Carnegie Hall Presents Song Studio

Renee Fleming Gives Us The Song

By: - Jan 27, 2019

SongStudio with Renee Fleming took place in the Resnick Education Wing of Carnegie Hall. 

For many years, Marilyn Horne produced The Song Continues at Carnegie Hall. Singers from the world over came for coaching and master classes and also performances. Horne was an ambassador for song, and no one fit this role better. Horne had a storied career as a mezzo opera diva. Yet she was committed in the quotidian, putting together the pieces which keep song alive. Carnegie was her partner.

Horne became familiar in the highways and byways of performance space. Appearing at a church, where a Carnegie artist was concertizing, or in New York's outer boroughs, she wove her magic, inducing new audiences to come and listen. Her family lived in California and she decided to spend full time there.

In a tribute to Horne, whose multi-faceted mantle needed filling in the east, Renee Fleming joined Carnegie to start a new training ground for young artists. The new name is SongStudio. Its approach is very much the same as Horne’s.

Fleming’s passionate commitment to the form shines through each evening, as singers gather in master classes with Fleming herself, the composer Nico Muhly and Piotr Beczala, the great tenor.

Communication is the theme this year. Fleming has gone for the jugular in addressing the problem of song’s survival. How do singers communicate with an audience so people want to come and hear them?

Singing talent is abundant in this country. The worldwide reach of SongStudio may matter less in Germany and China, for instance, where audiences are built by an educated public who pass down the pleasure of concert going generation to generation. This is not true in the United States.

Various institutions bus students in for dress rehearsals and performances. Deep student discounts are offered. Yet one senses, looking out across a classical audience in traditional venues, that funerals are not going to help the situation. This issue is dealt with at SongStudio by exporting the talent to various corners of the city. Proximity may fan new listeners fire for the song form.

Fleming is a generous teacher and a charming ambassador for classical music, even as she spreads her wings on Broadway and the West End, to say nothing of the Super Bowl. She speaks to singers about communicating with the audience where the magic of song begins.

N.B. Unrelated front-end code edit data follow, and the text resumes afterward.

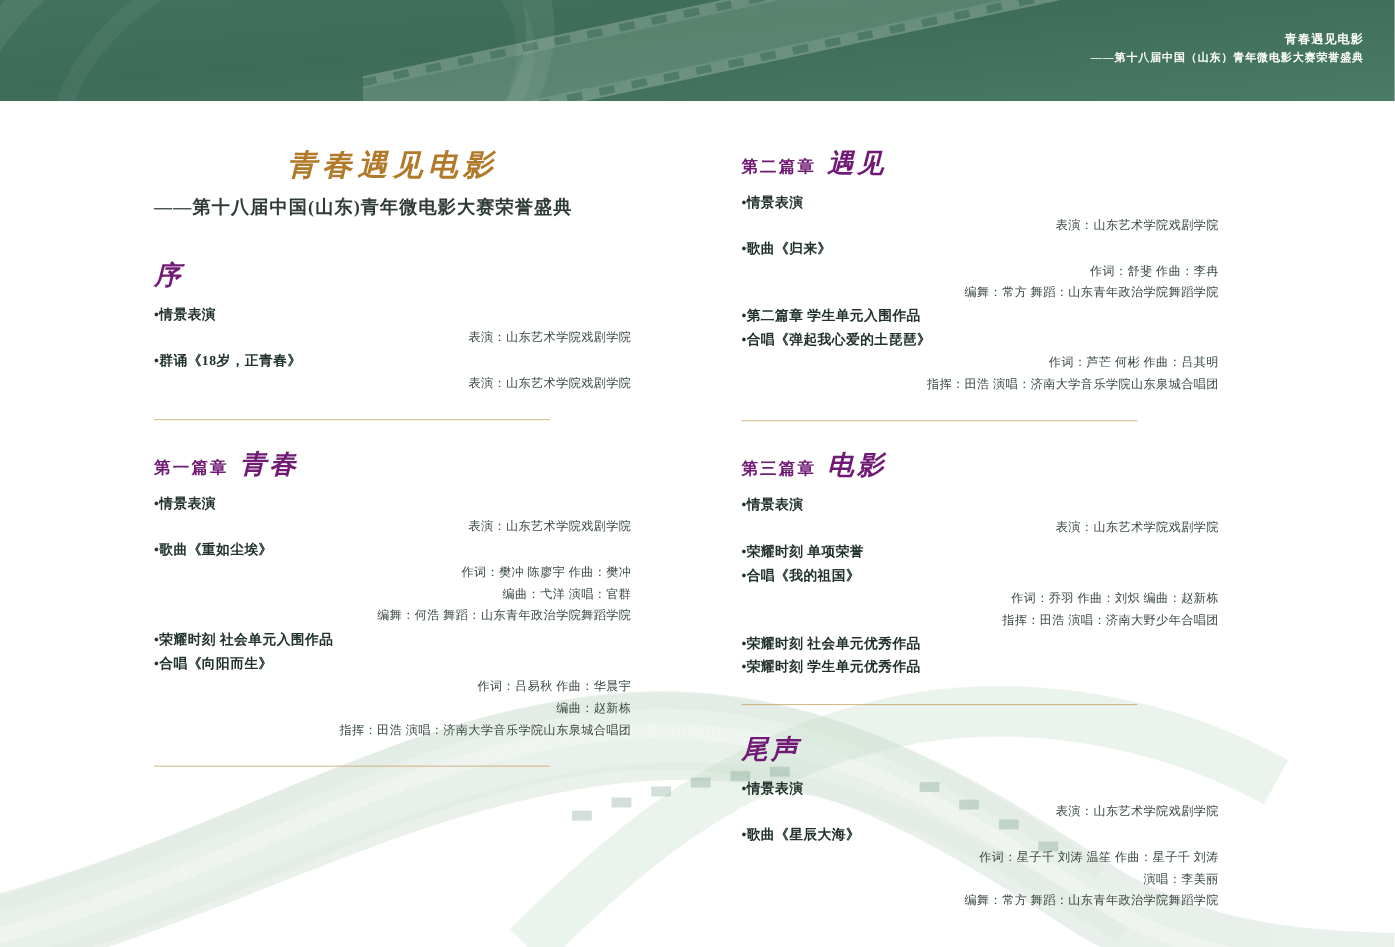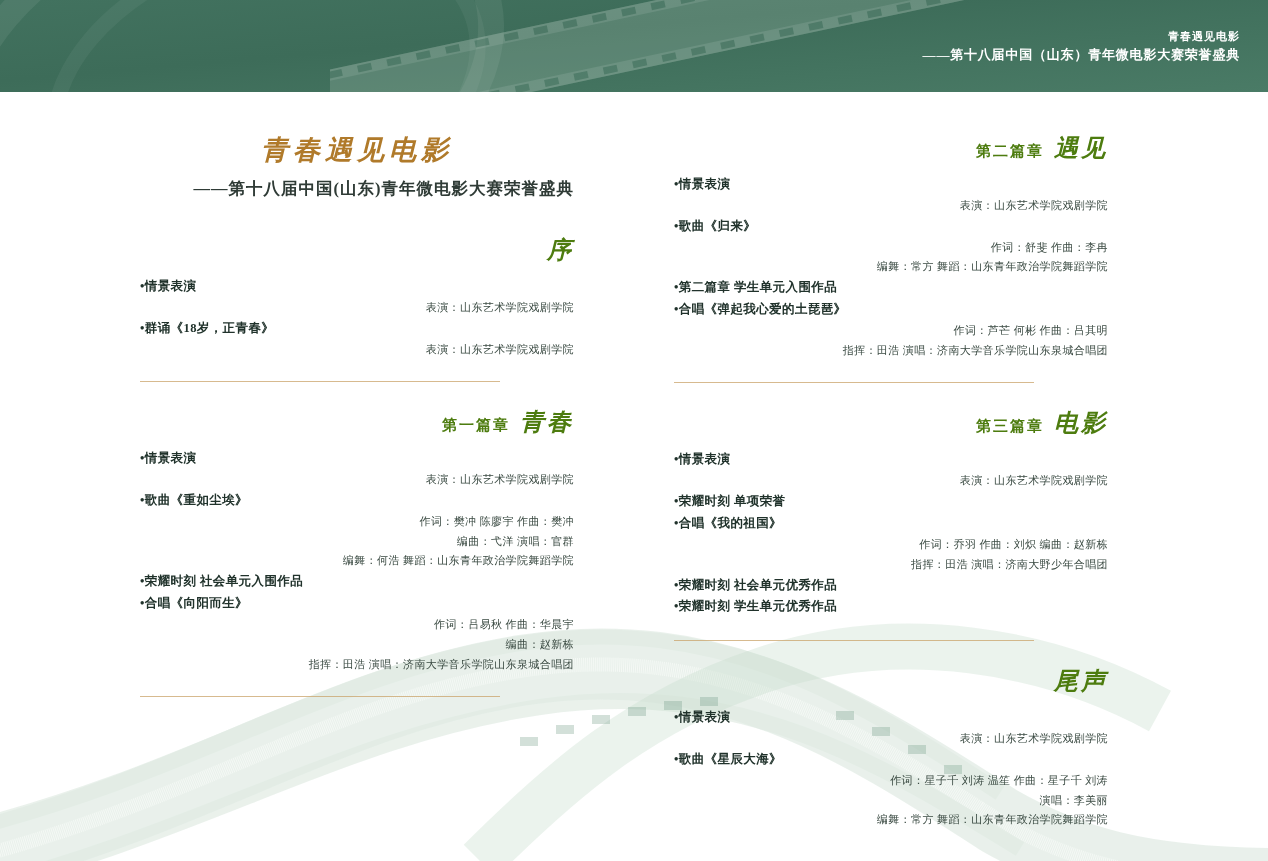--- a/index.html
+++ b/index.html
@@ -48,21 +48,21 @@
   }
   .band-header-text {
     position: absolute;
     right: 28px;
     top: 28px;
     text-align: right;
     color: #ffffff;
     line-height: 1.55;
   }
   .band-header-text .l1 { font-size: 11px; letter-spacing: 1px; font-weight: bold;}
-  .band-header-text .l2 { font-size: 13px; letter-spacing: 0.8px; font-weight: bold;}
+  .band-header-text .l2 { font-size: 10px; letter-spacing: 0.8px; font-weight: bold;}
 
   
   .page {
     position: absolute;
     left: 0; top: 92px;
     width: 1268px;
     height: 769px;
     background: #ffffff;
     overflow: hidden;
   }
@@ -98,33 +98,33 @@
     text-align: center;
     color: #b07a2a;
     font-size: 27px;
     font-weight: bold;
     letter-spacing: 5px;
     font-family: "Liberation Serif", "DejaVu Serif", serif;
     font-style: italic;
     margin-bottom: 10px;
   }
   .sub-title {
-    text-align: right;
+    text-align: left;
     color: #2f3b36;
     font-size: 16.5px;
     font-weight: bold;
     letter-spacing: 1px;
     margin-bottom: 34px;
   }
 
   
   .section { margin-bottom: 10px; }
   .section-head {
-    text-align: right;
-    color: #4d7c0f;
+    text-align: left;
+    color: #701a75;
     margin-bottom: 10px;
     white-space: nowrap;
   }
   .section-head .chap {
     font-size: 15px;
     letter-spacing: 2px;
     font-weight: bold;
   }
   .section-head .name {
     font-size: 24px;

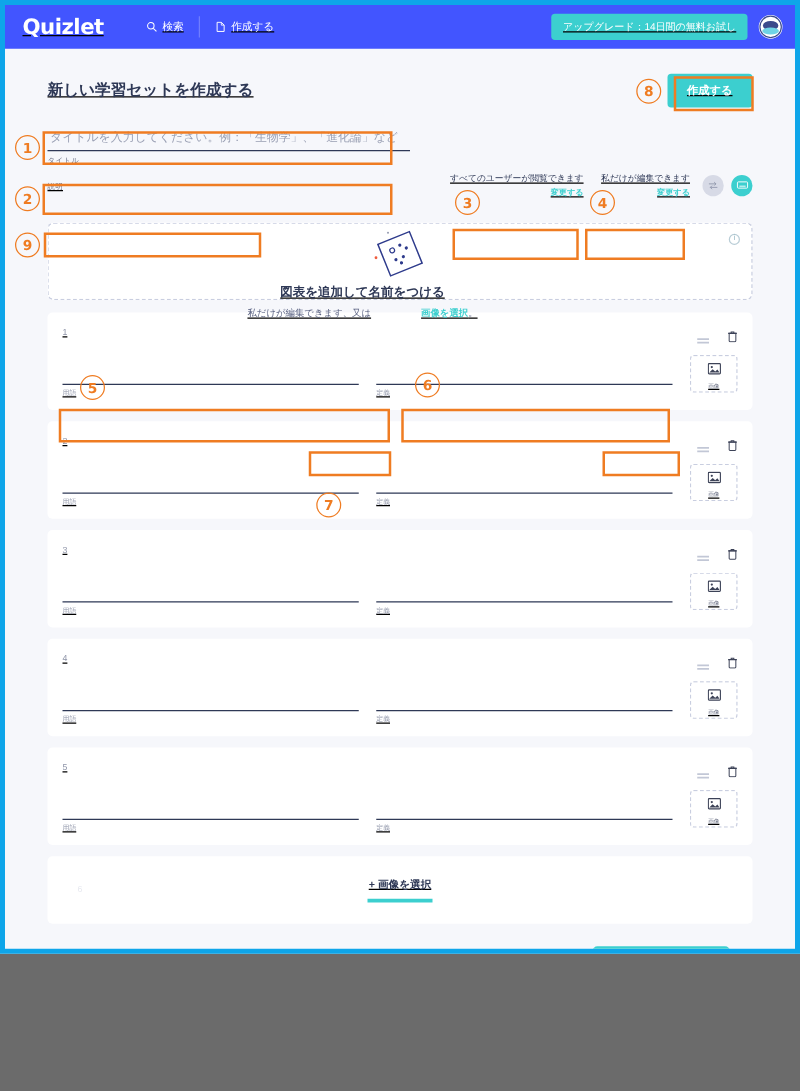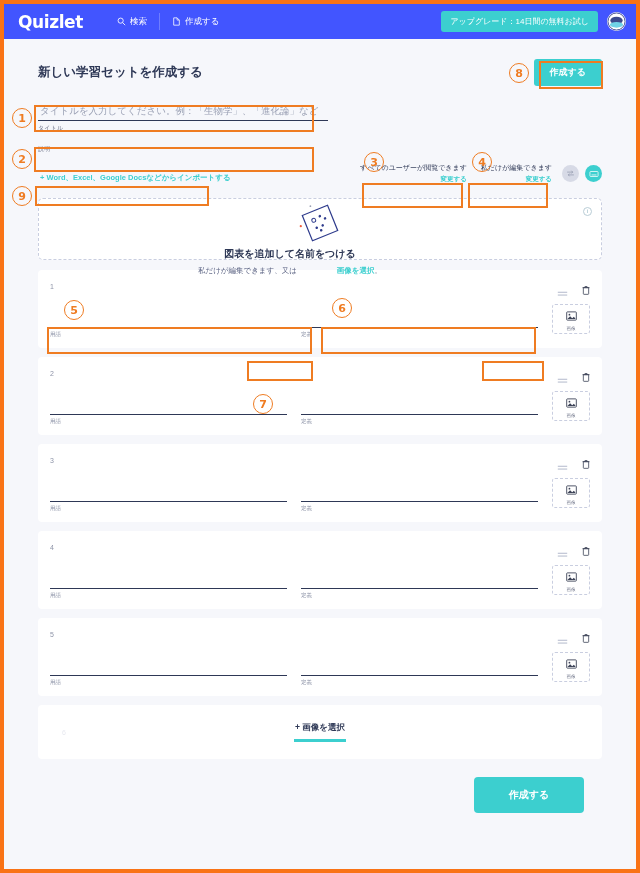--- a/index.html
+++ b/index.html
@@ -4,24 +4,25 @@
 <style>
   * { box-sizing: border-box; margin: 0; padding: 0; }
   html, body {
     width: 640px; height: 873px;
     font-family: "Liberation Sans", sans-serif;
     background: #6b6b6b;
     overflow: hidden;
   }
   #screen {
     position: relative;
-    width: 640px; height: 873px;
+    width: 640px; height: 763px;
     background: #f6f7fb;
-    border: 4px solid #f97316;
+    border: 4px solid #0ea5e9;
     overflow: hidden;
+    text-decoration: underline;
   }
 
   
   .navbar {
     height: 35px;
     background: #4255ff;
     display: flex; align-items: center;
     padding: 0 10px 0 14px;
     position: relative;
   }
@@ -75,21 +76,21 @@
   .field { margin-bottom: 12px; max-width: 290px; }
   .field input {
     width: 100%; border: none; border-bottom: 1.5px solid #2e3856;
     background: transparent; padding: 5px 2px 4px 2px;
     font-size: 9.5px; color: #2e3856; outline: none;
     font-family: "Liberation Sans", sans-serif;
   }
   .field input::placeholder { color: #9aa0b4; }
   .field .flabel { font-size: 6px; color: #6b7186; margin-top: 3px; letter-spacing: .2px; }
 
-  .meta-row { display: flex; align-items: flex-end; }
+  .meta-row { display: flex; align-items: center; }
   .meta-left { flex: 0 0 300px; }
   .import-link {
     color: #3ccfcf; font-size: 7.5px; font-weight: bold;
     padding: 3px 2px; display: inline-block; white-space: nowrap;
   }
 
   .perm-wrap {
     margin-left: auto; display: flex; align-items: center; gap: 6px;
     padding-top: 30px;
   }
@@ -243,21 +244,20 @@
     <div class="meta">
       <div class="meta-row">
         <div class="meta-left">
           <div class="field">
             <input type="text" placeholder="タイトルを入力してください。例：「生物学」、「進化論」など" style="">
             <div class="flabel">タイトル</div>
           </div>
           <div class="field">
             <div class="flabel">説明</div>
           </div>
-          <a class="import-link">+ Word、Excel、Google Docsなどからインポートする</a>
         </div>
 
         <div class="perm-wrap">
           <div class="perm">
             <div class="pt">すべてのユーザーが閲覧できます</div>
             <div class="pc">変更する</div>
           </div>
           <div class="perm">
             <div class="pt">私だけが編集できます</div>
             <div class="pc">変更する</div>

An introductory panel asked what composers wanted from singers. Fleming and Dawn Upshaw, the superb soprano who is known for commissioning and performing new works, bracketed three composers. John Musto's songs were sung by the up and coming tenor James Ley.  Ley made a wordy song of Musto's sound easy. his perfect diction and adventuresome but unified delivery was stunning. 

Paola Prestini, one of the founders of National Sawdust, brought guest artists bass Zachary James and cellist Jeffrey Zeigler to perform parts of her composition inspired by Ernest Hemingway’s “Old Man and the Sea."  The audience was carried to the boat rocking on the waters and could imagine characters James sang evocatively. Chris Thile, who will take the full stage at Carnegie on March 9, sang us a delightfully small song accompanying himself on mandolin. The lessons of the week also ended surprisingly in the beauty of quiet sound.

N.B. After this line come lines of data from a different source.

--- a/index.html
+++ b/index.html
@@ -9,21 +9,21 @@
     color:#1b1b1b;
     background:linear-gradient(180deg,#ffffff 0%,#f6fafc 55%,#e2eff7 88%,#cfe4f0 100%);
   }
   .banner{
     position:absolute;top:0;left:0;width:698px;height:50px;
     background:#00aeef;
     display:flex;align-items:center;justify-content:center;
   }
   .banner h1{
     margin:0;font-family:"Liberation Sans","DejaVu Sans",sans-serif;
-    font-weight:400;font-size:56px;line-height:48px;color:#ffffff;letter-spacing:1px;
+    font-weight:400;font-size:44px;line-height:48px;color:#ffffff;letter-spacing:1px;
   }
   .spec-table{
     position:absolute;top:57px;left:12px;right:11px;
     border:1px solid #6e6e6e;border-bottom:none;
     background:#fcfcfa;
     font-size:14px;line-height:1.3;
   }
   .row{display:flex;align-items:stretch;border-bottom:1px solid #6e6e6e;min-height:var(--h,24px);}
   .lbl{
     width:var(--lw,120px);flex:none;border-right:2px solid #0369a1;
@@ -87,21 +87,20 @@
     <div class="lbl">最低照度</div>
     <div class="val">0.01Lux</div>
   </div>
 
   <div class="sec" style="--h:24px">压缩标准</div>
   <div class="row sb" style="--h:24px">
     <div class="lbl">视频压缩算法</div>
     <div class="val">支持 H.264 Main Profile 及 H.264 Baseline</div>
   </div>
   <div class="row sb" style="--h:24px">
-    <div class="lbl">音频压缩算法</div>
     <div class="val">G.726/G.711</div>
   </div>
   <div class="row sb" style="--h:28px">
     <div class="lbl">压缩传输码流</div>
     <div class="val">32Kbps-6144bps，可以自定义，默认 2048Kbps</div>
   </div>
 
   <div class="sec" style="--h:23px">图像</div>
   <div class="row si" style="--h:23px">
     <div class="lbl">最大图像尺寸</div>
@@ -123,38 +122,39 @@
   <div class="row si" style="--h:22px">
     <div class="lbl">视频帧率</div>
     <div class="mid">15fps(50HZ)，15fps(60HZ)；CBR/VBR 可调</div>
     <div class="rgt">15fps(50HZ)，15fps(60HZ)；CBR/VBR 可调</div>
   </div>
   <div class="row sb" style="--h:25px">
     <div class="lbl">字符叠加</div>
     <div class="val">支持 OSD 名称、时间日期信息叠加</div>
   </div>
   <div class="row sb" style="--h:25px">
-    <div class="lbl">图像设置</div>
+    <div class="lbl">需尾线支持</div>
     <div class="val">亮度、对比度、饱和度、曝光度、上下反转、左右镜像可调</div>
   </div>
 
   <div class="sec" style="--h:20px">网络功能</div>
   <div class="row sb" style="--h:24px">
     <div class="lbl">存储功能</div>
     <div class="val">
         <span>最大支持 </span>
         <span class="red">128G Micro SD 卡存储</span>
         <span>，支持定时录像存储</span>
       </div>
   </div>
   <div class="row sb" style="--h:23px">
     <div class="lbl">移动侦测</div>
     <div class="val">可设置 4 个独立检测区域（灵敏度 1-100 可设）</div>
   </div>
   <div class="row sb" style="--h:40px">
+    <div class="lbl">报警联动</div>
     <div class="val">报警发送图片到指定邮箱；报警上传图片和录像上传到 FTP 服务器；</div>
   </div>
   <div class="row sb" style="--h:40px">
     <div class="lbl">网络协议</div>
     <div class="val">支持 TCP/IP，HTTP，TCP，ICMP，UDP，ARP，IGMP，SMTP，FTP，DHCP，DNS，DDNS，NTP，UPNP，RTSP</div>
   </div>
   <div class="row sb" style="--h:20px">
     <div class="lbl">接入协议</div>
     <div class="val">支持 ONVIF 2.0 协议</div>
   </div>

The following evening, Fleming herself taught four delightful singers. She focuses on the details which mold into a phrase to make a song performance captivating. Enrico Lagasca, bass baritone who appears on the Metropolitan Opera stage as well the New York Philharmonic, has a dark, rich sound which he uses effectively to color emotional context. He is an example of the difference a comment from Fleming can make, as he takes up a phrase once again to enhance it.

Fleming’s generosity not only extends to the young singers she has gathered for the Studio, but to the audience attending her sessions.

Fleming brings a collaboration with Pulitzer-prize winning composer Kevin Puts to Tanglewood on July 20 at 8pm.